Department of Renal Medicine, King's College Hospital, London, UK.
Clin J Am Soc Nephrol. 2010 Nov;5(11):1977-80. doi: 10.2215/CJN.00650110. Epub 2010 Jul 22.
Monoclonal gammopathies frequently cause renal disease, but they may be an incidental finding. Assessment of renal pathology in the context of renal dysfunction and a monoclonal gammopathy therefore serves as a useful diagnostic tool and, in addition, provides prognostic information. There is, however, a theoretical risk of increased hemorrhagic complications from renal biopsies in this setting. The purpose of this study was to determine the incidence of significant hemorrhagic complications after renal biopsies in patients with monoclonal gammopathies.

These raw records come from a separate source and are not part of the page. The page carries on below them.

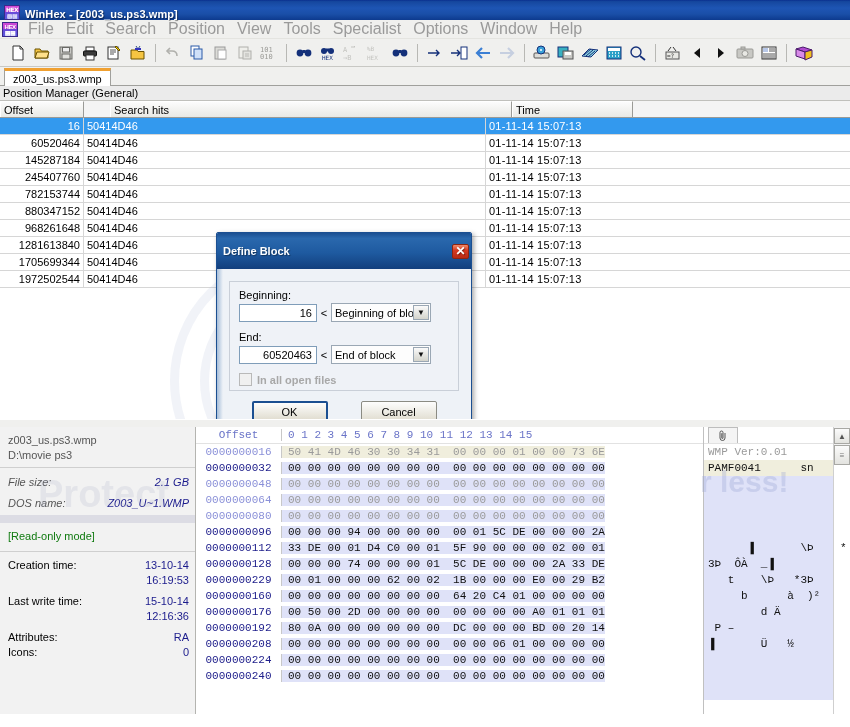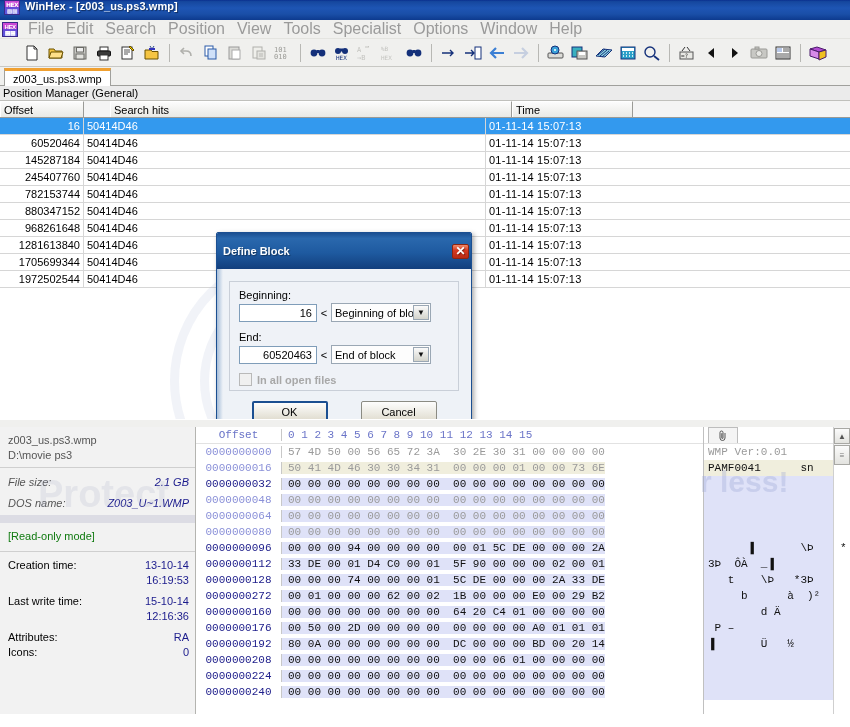"WinHex - [z003_us.ps3.wmp]" .titlebar { align-items: flex-start -> flex-end }
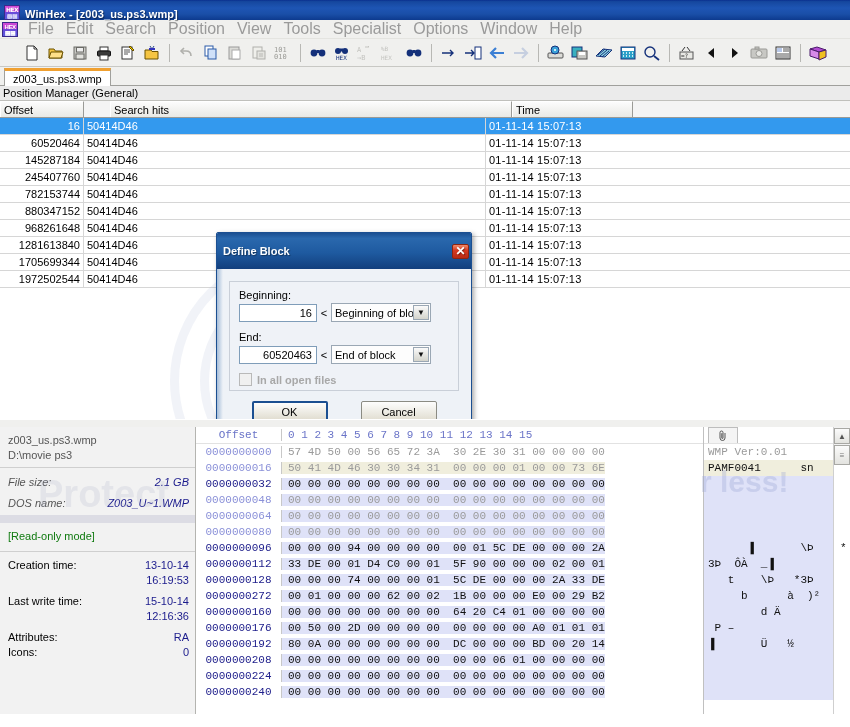"101" .toolbar { padding-left: 20px -> 6px }
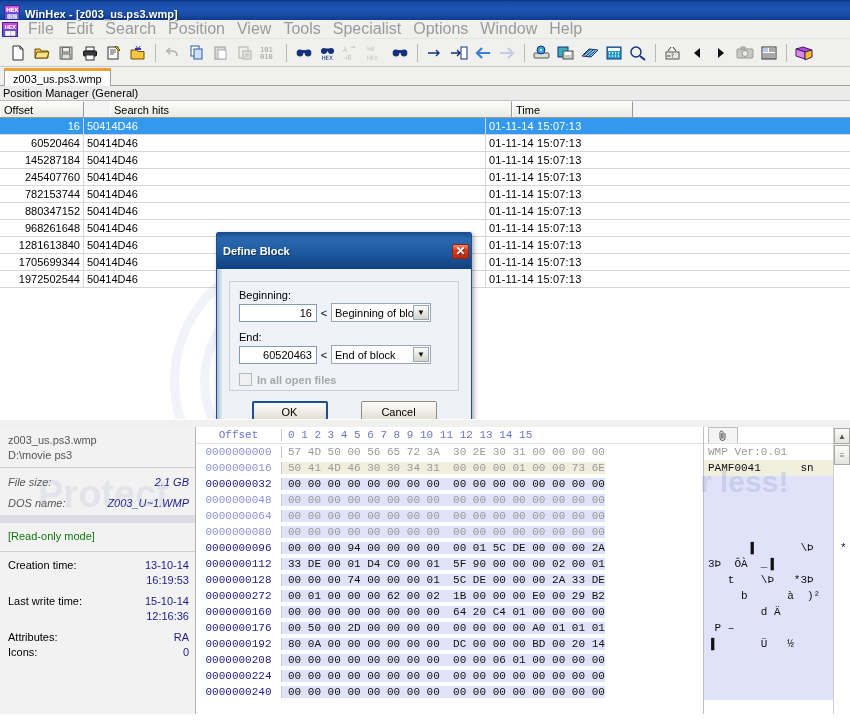"0000000000" div.hexrow { html: <div> <div>0000000000</div> <div>57 4D 50 00 56 65 72 3A 30 2E 30 31 00 00 00 00</div> </div> -> none }
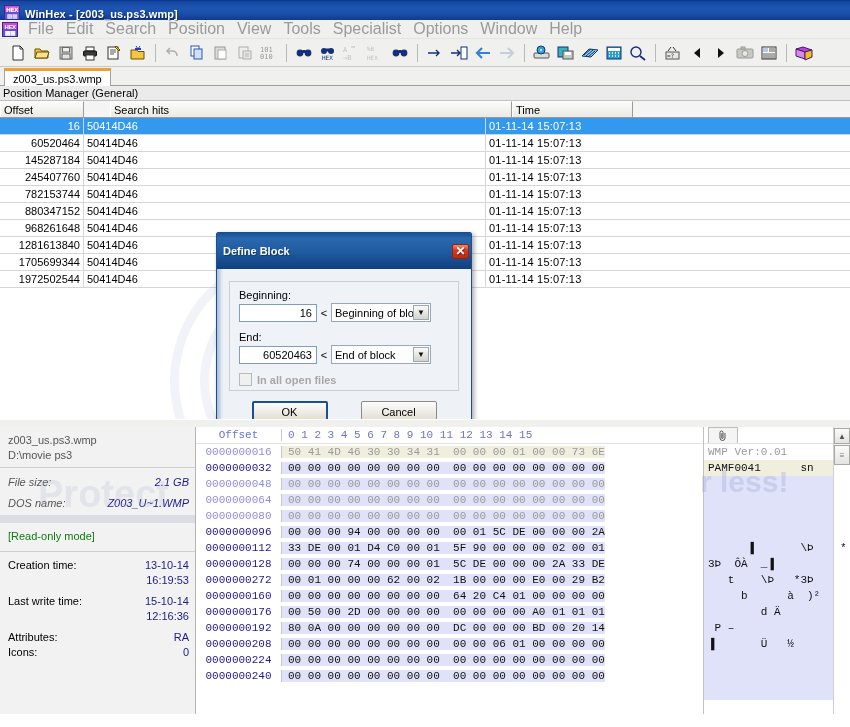"0000000272" div.hr-off { text: 0000000272 -> 0000000229 }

DESIGN, SETTING, PARTICIPANTS, & MEASUREMENTS: The case notes of 1993 unselected patients from four teaching hospitals within the United Kingdom who underwent native or transplant renal biopsies between 1993 and 2008 were reviewed. Subjects were categorized as having a monoclonal gammopathy or not, and the incidence of major hemorrhagic complications between groups was compared.
In total, 74 (3.7%) patients (native and transplant biopsies) had a major hemorrhagic complication. One hundred forty-eight subjects with a monoclonal gammopathy were identified. The complication rate in this group was 4.1% compared with 3.9% in the control population (native biopsies only; P = 0.88).
In the population studied, the rate of major hemorrhagic complications after percutaneous renal biopsy was not significantly greater in patients with a monoclonal gammopathy.
单克隆丙种球蛋白病常导致肾脏疾病,但也可能是偶然发现。因此,在肾功能障碍和单克隆丙种球蛋白的背景下评估肾脏病理可作为一种有用的诊断工具,此外还可提供预后信息。然而,在此情况下,肾活检可能会增加出血并发症的理论风险。本研究旨在确定单克隆丙种球蛋白病患者肾活检后严重出血并发症的发生率。
设计、地点、参与者和测量方法:回顾了英国四所教学医院在 1993 年至 2008 年间进行的 1993 例未经选择的患者的病历,这些患者接受了原生或移植肾活检。将受试者分为存在或不存在单克隆丙种球蛋白病,并比较两组之间主要出血并发症的发生率。
共有 74 例(3.7%)患者(原生和移植活检)发生了主要出血并发症。确定了 148 例存在单克隆丙种球蛋白病的患者。该组的并发症发生率为 4.1%,而对照组(仅原生活检)的发生率为 3.9%(P=0.88)。
在研究人群中,经皮肾活检后发生严重出血并发症的单克隆丙种球蛋白病患者的比率没有显著增加。